#### EXTRACTED RECORDS:
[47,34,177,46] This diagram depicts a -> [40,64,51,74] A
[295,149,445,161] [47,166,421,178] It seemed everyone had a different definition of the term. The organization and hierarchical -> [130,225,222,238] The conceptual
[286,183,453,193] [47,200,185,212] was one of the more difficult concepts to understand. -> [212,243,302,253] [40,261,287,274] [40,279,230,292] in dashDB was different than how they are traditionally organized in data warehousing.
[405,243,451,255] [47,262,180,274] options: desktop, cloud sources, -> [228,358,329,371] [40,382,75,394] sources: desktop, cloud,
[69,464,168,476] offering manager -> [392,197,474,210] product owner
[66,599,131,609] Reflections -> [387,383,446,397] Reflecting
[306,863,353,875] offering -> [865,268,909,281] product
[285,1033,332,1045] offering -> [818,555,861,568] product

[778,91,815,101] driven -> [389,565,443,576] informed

* * *

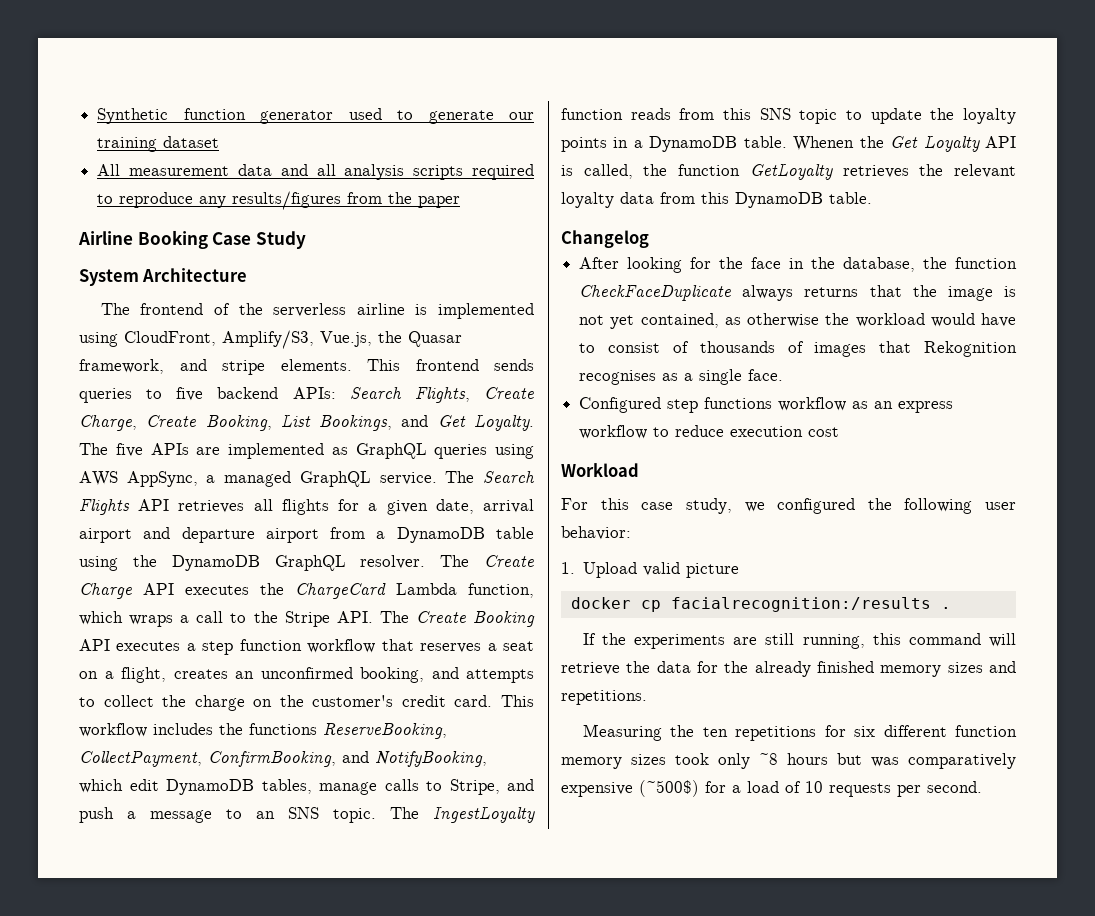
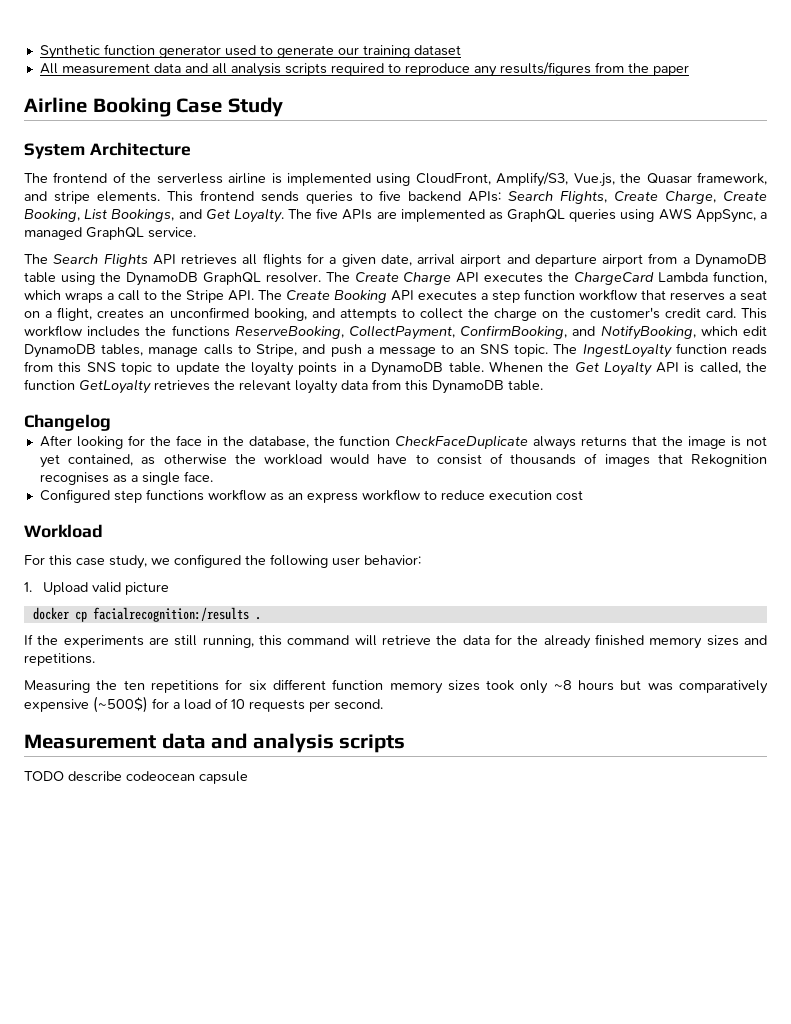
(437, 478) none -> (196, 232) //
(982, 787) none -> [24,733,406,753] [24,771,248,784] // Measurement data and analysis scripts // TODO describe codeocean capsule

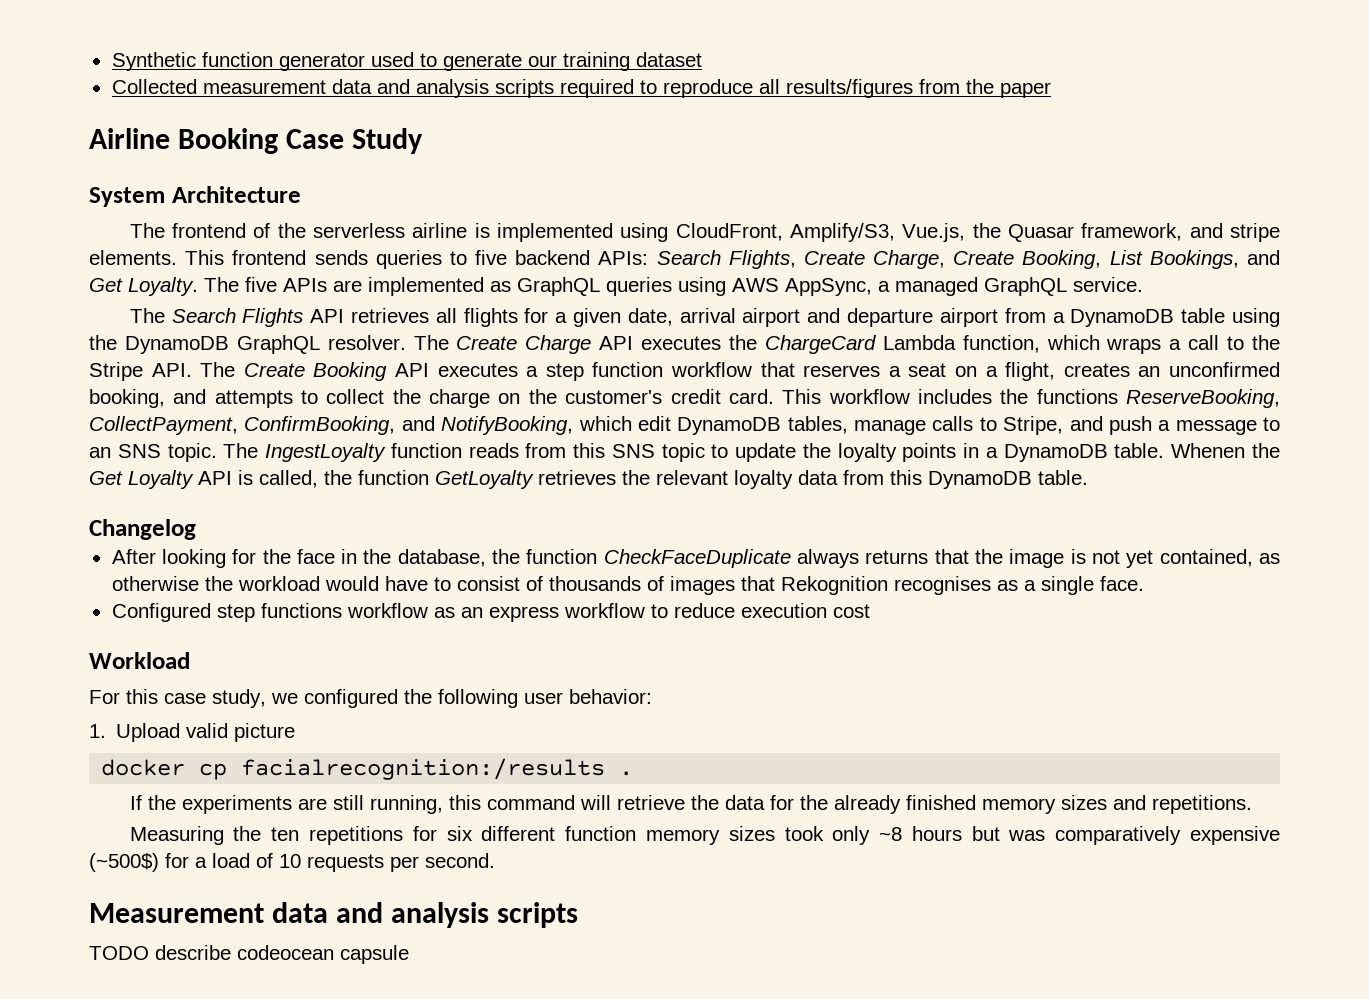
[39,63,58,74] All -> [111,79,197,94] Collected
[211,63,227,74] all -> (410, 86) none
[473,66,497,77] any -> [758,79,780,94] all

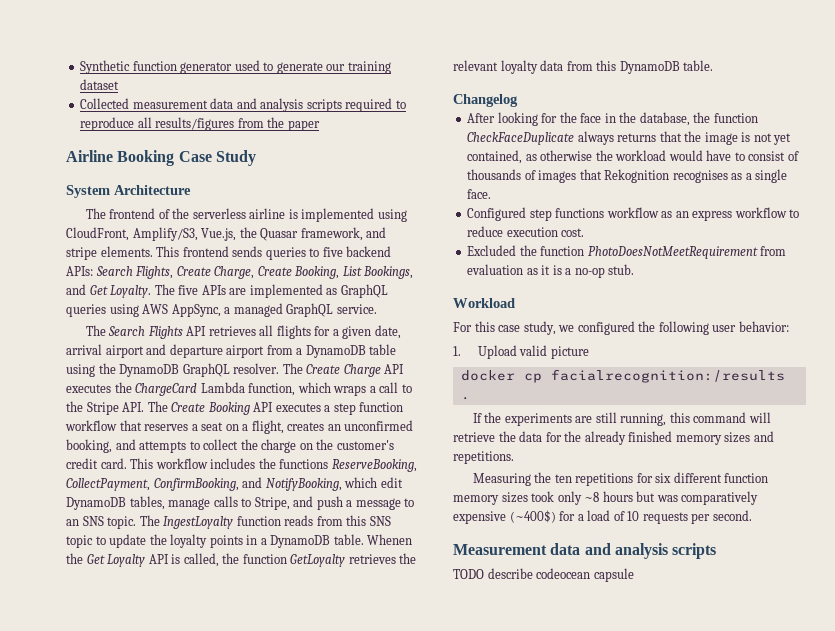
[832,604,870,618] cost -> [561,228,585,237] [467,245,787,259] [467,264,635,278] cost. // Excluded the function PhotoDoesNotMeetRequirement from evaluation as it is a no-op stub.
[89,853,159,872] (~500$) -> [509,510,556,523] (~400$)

#### WHAT YOU HAVE TO DO:
In the listing above, locate the line containing "[47,34,177,46] This diagram" and the line containing "[778,91,815,101] driven ->", then transcribe both and every line between them verbatim.

#### EXERCISE OUTPUT:
[47,34,177,46] This diagram depicts a -> [40,64,51,74] A
[295,149,445,161] [47,166,421,178] It seemed everyone had a different definition of the term. The organization and hierarchical -> [130,225,222,238] The conceptual
[286,183,453,193] [47,200,185,212] was one of the more difficult concepts to understand. -> [212,243,302,253] [40,261,287,274] [40,279,230,292] in dashDB was different than how they are traditionally organized in data warehousing.
[405,243,451,255] [47,262,180,274] options: desktop, cloud sources, -> [228,358,329,371] [40,382,75,394] sources: desktop, cloud,
[69,464,168,476] offering manager -> [392,197,474,210] product owner
[66,599,131,609] Reflections -> [387,383,446,397] Reflecting
[306,863,353,875] offering -> [865,268,909,281] product
[285,1033,332,1045] offering -> [818,555,861,568] product

[778,91,815,101] driven -> [389,565,443,576] informed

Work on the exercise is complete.